Cesar Perez encountered a friend by the bus stop near the Dunkin Donuts at Church and Center streets.
“I have only one,” she told him. “I’ll split it with you.”
Not now, Perez responded: He was about to be otherwise engaged, chatting about the lure of drugs on the street in New Haven and his desire to start fresh somewhere else.
“New Haven is no good,” Perez proceeded to say during the conversation Thursday morning, with a reporter on the “Word on the Street” segment of WNHH FM’s “LoveBabz LoveTalk” program. “There’s too many drugs and too many alcoholics. People are always falling out while smoking K2.”
Perez said he has been living in New Haven since 1982. He moved from New York, and quickly adapted to surviving the Elm City streets.
Throughout the interview, many people nodded to him or gave him a fist bump. They call him “Silver,” as he is known for sporting a lot of jewelry. Despite the popularity, Perez said that he is ready to get out of New Haven altogether.
Perez hopes to move to Derby or Ansonia for a year, he said, before relocating to Florida. He’s currently surviving off disability benefits and living on Whalley Avenue thanks to a federal Section 8 rent subsidy, he said.
“I want to move where I don’t know nobody like that,” Perez said. “Cause when I go home, I don’t come out during the day unless I gotta go somewhere.” Perez said that he will only leave the house only to conduct errands.
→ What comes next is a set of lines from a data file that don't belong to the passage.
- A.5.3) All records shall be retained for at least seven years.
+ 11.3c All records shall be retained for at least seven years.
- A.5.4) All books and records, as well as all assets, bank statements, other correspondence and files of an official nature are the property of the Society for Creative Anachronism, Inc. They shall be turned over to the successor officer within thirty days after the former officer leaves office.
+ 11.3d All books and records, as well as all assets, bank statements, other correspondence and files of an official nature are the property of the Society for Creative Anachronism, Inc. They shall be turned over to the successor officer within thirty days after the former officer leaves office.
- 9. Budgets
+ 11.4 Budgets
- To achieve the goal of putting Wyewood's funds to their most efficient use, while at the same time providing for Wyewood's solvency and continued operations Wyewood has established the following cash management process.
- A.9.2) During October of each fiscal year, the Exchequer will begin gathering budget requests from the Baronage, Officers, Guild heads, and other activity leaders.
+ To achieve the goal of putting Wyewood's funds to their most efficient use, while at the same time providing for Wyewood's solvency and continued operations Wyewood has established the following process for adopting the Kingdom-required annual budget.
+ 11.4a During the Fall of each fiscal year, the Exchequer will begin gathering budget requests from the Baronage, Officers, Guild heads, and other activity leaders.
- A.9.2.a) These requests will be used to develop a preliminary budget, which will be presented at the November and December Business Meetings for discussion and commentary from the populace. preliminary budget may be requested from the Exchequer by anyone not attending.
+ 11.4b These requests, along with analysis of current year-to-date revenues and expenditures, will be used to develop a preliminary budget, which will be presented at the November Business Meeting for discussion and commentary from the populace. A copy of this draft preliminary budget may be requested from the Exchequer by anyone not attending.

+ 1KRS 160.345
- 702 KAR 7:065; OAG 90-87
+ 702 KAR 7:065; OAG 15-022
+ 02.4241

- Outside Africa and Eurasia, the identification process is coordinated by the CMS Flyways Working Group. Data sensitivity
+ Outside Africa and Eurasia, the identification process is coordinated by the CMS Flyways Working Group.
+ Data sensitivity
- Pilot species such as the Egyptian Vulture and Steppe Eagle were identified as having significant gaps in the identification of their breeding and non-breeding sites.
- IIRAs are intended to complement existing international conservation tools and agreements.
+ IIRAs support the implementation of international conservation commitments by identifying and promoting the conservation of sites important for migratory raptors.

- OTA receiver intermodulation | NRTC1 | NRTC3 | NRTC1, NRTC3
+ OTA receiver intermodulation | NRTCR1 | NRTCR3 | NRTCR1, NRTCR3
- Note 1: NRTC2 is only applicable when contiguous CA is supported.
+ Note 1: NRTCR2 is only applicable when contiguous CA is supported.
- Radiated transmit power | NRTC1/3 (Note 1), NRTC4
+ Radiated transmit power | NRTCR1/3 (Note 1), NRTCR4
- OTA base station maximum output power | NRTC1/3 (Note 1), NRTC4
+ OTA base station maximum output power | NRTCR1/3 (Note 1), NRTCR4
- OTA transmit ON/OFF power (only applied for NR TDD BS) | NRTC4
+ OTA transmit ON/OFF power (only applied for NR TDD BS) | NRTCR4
Perez said he had been working hard to remain clean off of heroin since 1990, after he got caught selling drugs and imprisoned for 20 years. He said it’s too easy to get sucked back in the dark hole of addiction and dealing.
“I used to be out here every morning,” said Perez, who is 61. “I’m only out here today to pick up my prescription from the pharmacy.”
“I started using because I was selling drugs and I decided to use one day, and I got caught up with the heroin,” Perez said.
Perez was selling on Frank Street in the Hill back then. He has been incarcerated at Osborn Correctional Institution, Corrigan-Radgowski Correctional Center, Cheshire Correctional Institution, Garner Correctional Institution. He was released from prison in 2010.
“It’s been like this all of the time here,” Perez said. “There’s always people who fall out from drugs. They go and come back, and do the same thing all over again.”
Perez said that if someone is using and wants to get clean, they need to channel their inner strength. Perez said he also received support from his wife and three daughters.
“If you don’t have no strength and you’re weak, then you’re never gonna do it,” Perez said.
He also receives help at New Era Rehabilitation Center, he said. But he also faces temptation when he runs into someone who’s still using.
“The other day I ran into my friend at a methadone program, and I asked them, ‘You’re still using, huh?’, Perez said. “And they said, ‘Oh, once in a while.’”
Around 10 minutes into the interview, Perez asked to end the discussion.
“People around here probably think that I’m snitching or something,” he explained.
After the interview wrapped up, another old friend of Perez’ got off of the city bus and approached him. The friend had moved out to Waterbury and returned to the area. He said that he was back because of his son. The two mingled for a second before Perez took off to talk to another group of acquaintances on the corner.